When Zoe and I drove to the church parking lot so she could practice riding her bike, two police cars were there, parked facing opposite directions so the officers could chat. Zoe was worried they were there to prevent rogue cyclists so we left hurriedly. We ended up at a school where Zoe rode laps around the track and then around the school building. I walked a mile around the track while she pedaled. She asked me to take a video of her riding, and she has achieved enough velocity now that I had to jog behind her. During one of the laps in front of the school, I heard someone call my name and saw the mom of one of Zeke’s martial arts classmates across the street pushing her baby in a stroller. I stopped briefly to chat with her (while remaining across the street from her). Because it took me a few minutes to return to Zoe, Zoe worried that I had been arrested for unlawful recreation. Zoe is very law-abiding.

One of my big accomplishments today was pumping up one of the tires on our minivan. My sister observed that it looked flat last time I made a delivery to her house (I brought her an iPhone charging cable and she gave me a bag of latex gloves). I carry in my car a small air compressor that you plug into the car to inflate your tires. I bought this at the suggestion of Reidy Brown after I got a flat in a hotel parking garage and a super nice guy used one on my behalf. I didn’t realize you could just own one of those. But I bought one and it’s come in handy.

Although bits of news and information about the pandemic and its effects on people I love and the people they love we’re still floating around in my atmosphere today, I managed to focus enough on the tasks at hand that I wasn’t sucked underwater by grief and anxiety. I don’t think I can ever get used to this, but I think I am learning how to live despite it.

While writing an email today I typed the phrase “virtual insanity” and suddenly remembered the 2010 song by Jamiroquai. How could I possibly have forgotten about it until nearly three weeks into our new virtual existence? And how did Jamiroquai predict all this so clearly?

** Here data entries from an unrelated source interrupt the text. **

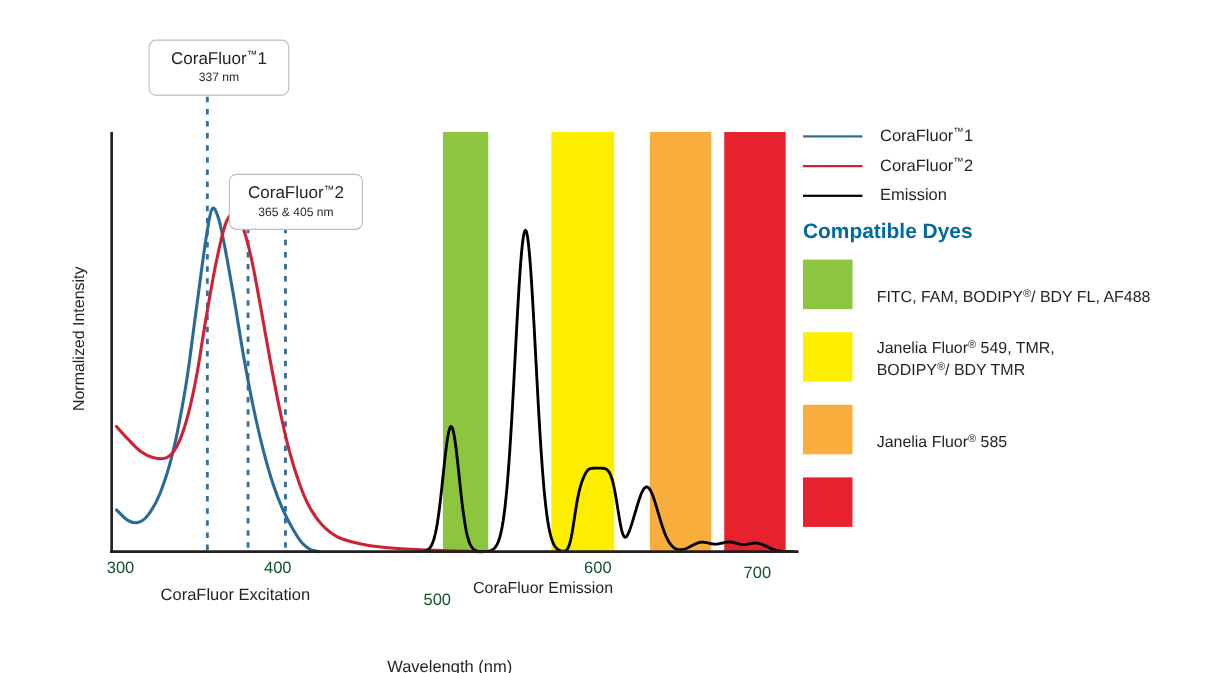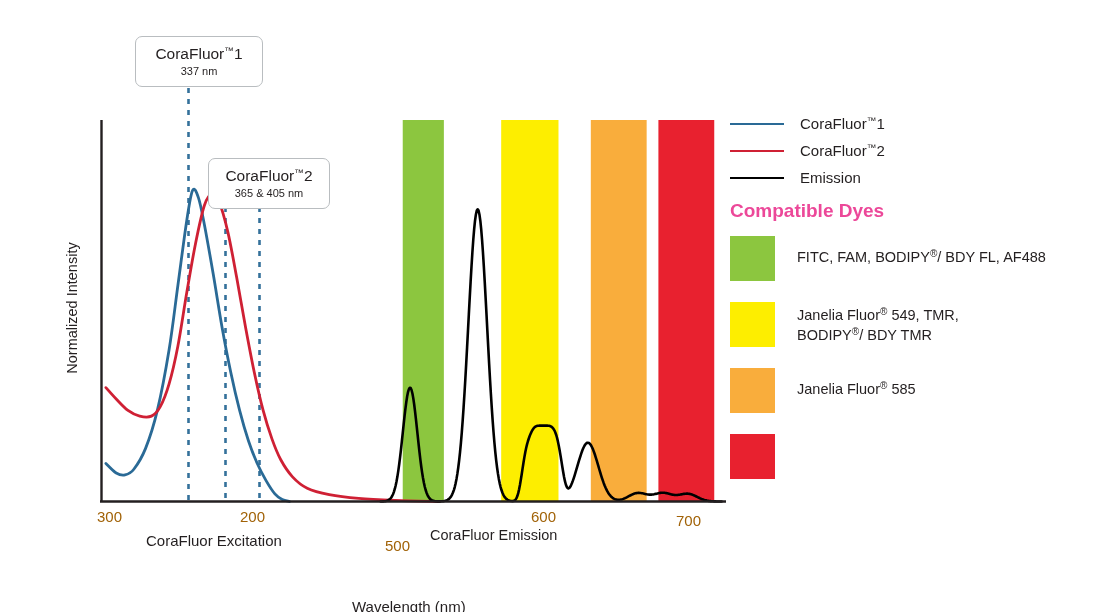--- a/index.html
+++ b/index.html
@@ -24,40 +24,40 @@
     line-height:1.28;
     color:#231f20;
     padding:7px 12px 8px;
     box-sizing:border-box;
   }
   .callout .l1{display:block;font-size:15.5px;white-space:nowrap;}
   .callout .l2{display:block;font-size:11px;white-space:nowrap;}
   .tm{font-size:9.5px;vertical-align:0.52em;letter-spacing:.2px;}
   #callout1{left:135px;top:36px;width:128px;}
   #callout2{left:208px;top:158px;width:122px;}
-  .ticklbl{position:absolute;font-size:15px;color:#a16207;}
+  .ticklbl{position:absolute;font-size:15px;color:#14532d;}
   #ylabel{
     position:absolute;left:-8px;top:300px;width:160px;
     transform:rotate(-90deg);transform-origin:50% 50%;
     text-align:center;font-size:14.5px;color:#231f20;
   }
   #xaxistitle{position:absolute;left:352px;top:566px;font-size:15px;margin-top:32px;}
   #exLabel{position:absolute;left:146px;top:532px;font-size:15px;}
   #emLabel{position:absolute;left:430px;top:527px;font-size:14.5px;}
 
   
   #legend{position:absolute;left:730px;top:110px;width:372px;}
   .legrow{display:flex;align-items:center;height:27px;}
   .legline{width:54px;height:0;border-top-width:2.4px;border-top-style:solid;margin-right:16px;flex:none;}
   .legtxt{font-size:15px;color:#231f20;white-space:nowrap;}
 
-  #dyesTitle{position:absolute;left:730px;top:200px;font-size:19px;font-weight:bold;color:#ec4899;}
+  #dyesTitle{position:absolute;left:730px;top:200px;font-size:19px;font-weight:bold;color:#0369a1;}
 
   #dyes{position:absolute;left:730px;top:236px;width:380px;}
-  .dyerow{display:flex;align-items:flex-start;margin-bottom:21px;}
+  .dyerow{display:flex;align-items:flex-end;margin-bottom:21px;}
   .swatch{width:45px;height:45px;flex:none;margin-right:22px;}
   .dyetxt{font-size:14.5px;line-height:1.35;color:#231f20;padding-top:11px;}
   .dyetxt.two{padding-top:3px;}
   .dyetxt .ln{display:block;white-space:nowrap;}
   .reg{font-size:10px;vertical-align:0.45em;}
 </style>
 </head>
 <body>
 
 <div id="stage">
@@ -82,21 +82,21 @@
         </g>
       <g id="axes">
         <line x1="101.5" y1="120" x2="101.5" y2="502" stroke="#231f20" stroke-width="2.4"></line>
         <line x1="100" y1="501.5" x2="726" y2="501.5" stroke="#231f20" stroke-width="2.4"></line>
       </g>
     </svg>
 
     <div id="ylabel">Normalized Intensity</div>
 
     <div class="ticklbl" id="t0" style="left:97px;top:508px;">300</div>
-    <div class="ticklbl" id="t1" style="left:240px;top:508px;">200</div>
+    <div class="ticklbl" id="t1" style="left:240px;top:508px;">400</div>
     <div class="ticklbl" id="t2" style="left:385px;top:508px;margin-top:29px;">500</div>
     <div class="ticklbl" id="t3" style="left:531px;top:508px;">600</div>
     <div class="ticklbl" id="t4" style="left:676px;top:512px;">700</div>
 
     <div id="exLabel">CoraFluor Excitation</div>
     <div id="emLabel">CoraFluor Emission</div>
     <div id="xaxistitle">Wavelength (nm)</div>
 
     <div class="callout" id="callout1">
       <span class="l1">CoraFluor<span class="tm">™</span>1</span>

I’ve noticed on Facebook a significant increase in ads for whimsical underwear and comfy loungewear. And I am noticing how many pairs of my pajama pants have sprung holes. I imagine all the people with whom I’m having Zoom meetings conducting their business wearing underwear printed with pandas. Maybe I will order some matching animal loungewear for my family so we can quarantine in comfort and style.